Her voice was starting to pitch up unsteadily. She swallowed around the lump in her throat. “And they don’t hurt you.”

He went quiet again for a long moment. She counted the rise and fall of his bare chest against her own. Something unnamable seemed stuck in his throat, just below his mouth.

“It didn’t happen often,” he finally said, embarrassment thick in his voice. “It wasn’t—I was perfectly aware I was riling her, and I pushed anyway. You mustn’t lionize me.”

She focused on her fingers’ meandering path on his scalp, meditative. Grief enveloped her like wet concrete. “If you say so.”

He made a soft noise of disbelief. “Oh? Not the reaction I’ve come to expect from you, to be perfectly honest.”

“I mean. I think you already know that’s bullshit, right?”

His fingertips trailed up and down the ridge of her spine. Was that too flip? It may have been too flip. She was still trying to brew up a softer turn of phrase when he huffed a melancholy laugh against her neck.

“I know it’s bullshit,” he echoed. Her chest felt like it was cracking open as energy returned to his voice, if weakly. “I didn’t, always, but do you know—I was walking home after we had that big row before Christmas, and I was nearly all the way there before I realized that you’d never... even though you were furious with me.”

“Sure was,” she affirmed.

“And I knew you were,” he pressed onward. “And yet you hadn’t—I never once thought you might—”

He trailed off. Daphne made to pull back to look at him, but he squeezed her to him. Understood. Some things were easier without eye contact.

Gale cleared his throat. “Suffice it to say,” he said tightly, “even a delicate hand can strike hard enough, given the motivation.”

There it was. The fingers in his hair threaded deeply along his scalp and just held him. Strangely, she felt a modicum of calm now that it was out in the open between them. If Gale’s psyche was a horror movie, she’d finally gotten a clear look at the monster. The suspense of trying to guess at its shape in the dark was over.

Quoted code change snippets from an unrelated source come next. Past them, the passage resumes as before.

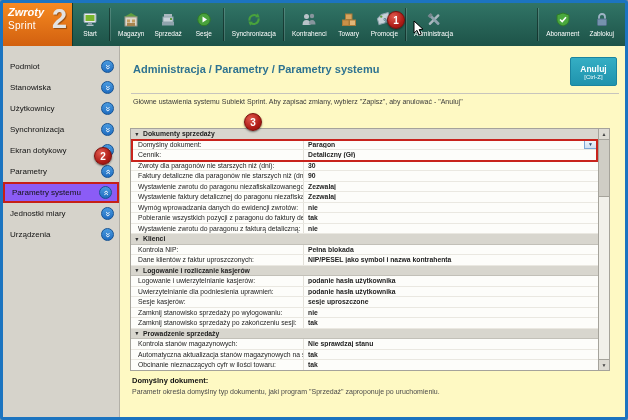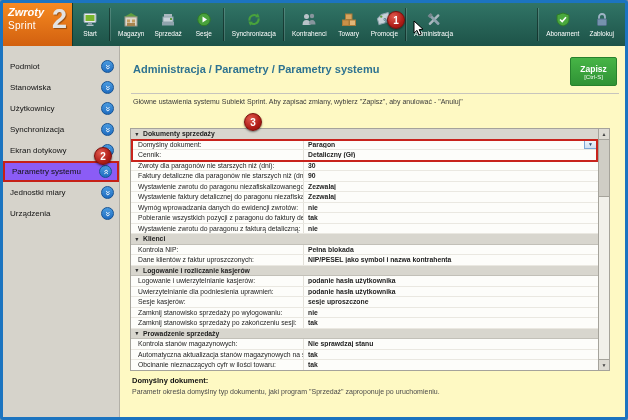"Zapisz" div.btn { html: <div> <span>Zapisz</span> <span>[Ctrl-S]</span> </div> -> none }
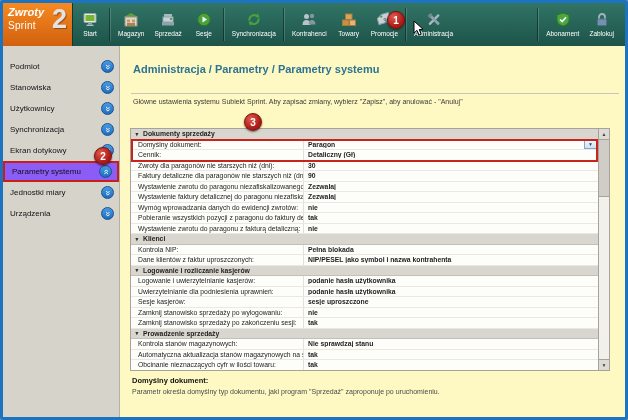"Anuluj" div.btn { html: none -> <div> <span>Anuluj</span> <span>[Ctrl-Z]</span> </div> }
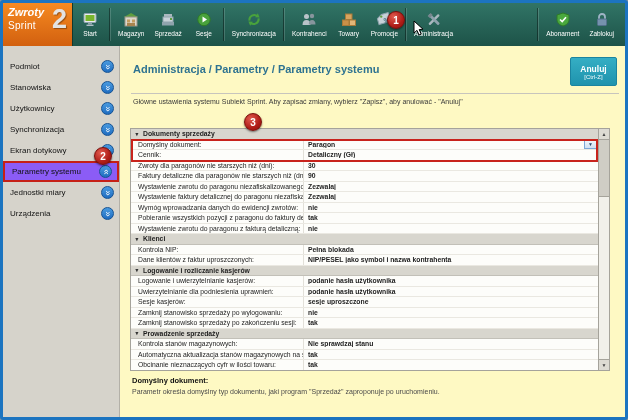"Parametry" div.sb-item { html: none -> <div> <span>Parametry</span> <span> <i>»</i> </span> </div> }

She nodded solemnly against his shoulder. “It really can. I know. I’m sorry.”

That did make him pull back. “How would you know?” he asked, horrified.

“Oh! Not from—I’ve just been in fights. Normal fights,” she rushed to clarify. “Not recently, but when I was younger and kind of a shithead. In my defense, I never started them.”

He cocked a skeptical eyebrow.

“I didn’t start most of them,” she amended, her cheeks suddenly hot. “This isn’t about Punk Daphne.”

The corner of his mouth tugged into a soft grin, and she could have lost her mind with relief. “Please, make it about Punk Daphne. The distraction would be a miracle.”

She carefully leaned forward to kiss his temple, and he met her with his lips instead. Another good sign. 

“Mm. How’s this. You finish your thought, and I’ll tell you a story.”

“I don’t know that I had a thought to finish,” he confessed. The lines of his face still looked tired, but softer now.  “Though if you’d like some sort of concluding statement, I’m sure I could whip something up.”

“No, no, don’t strain yourself.” Making a great show of pausing in thought, she finally tugged him back down to the pillows with a satisfied sigh. “Fine. This one is called The Fable of What Happens If You Push My Friend Over at the DIY Show.”

As it turned out—and she didn’t know why this surprised her—Gale was very intrigued by Punk Daphne. Especially as she explained what a half nelson entailed, with illustrative gestures. The color returned to his cheeks in a pink, delicate bloom, and she made a mental note to explore that much further when he wasn’t in the middle of a Whole Thing. 

What she could do for the moment, however, was continue distracting him. Another bar fight story followed the first. She ran a hot shower and coaxed him into it, spinning together a long series of anecdotes from six years of running the book arts studio. Afterward, wrapped in two of his many sweaters, they settled on his couch for coffee and tea and toast.

 “Are you quite sure you wouldn’t like anything else? A sandwich, at least?” he asked, delicately selecting another half-slice of buttered, browned sourdough from the plate. 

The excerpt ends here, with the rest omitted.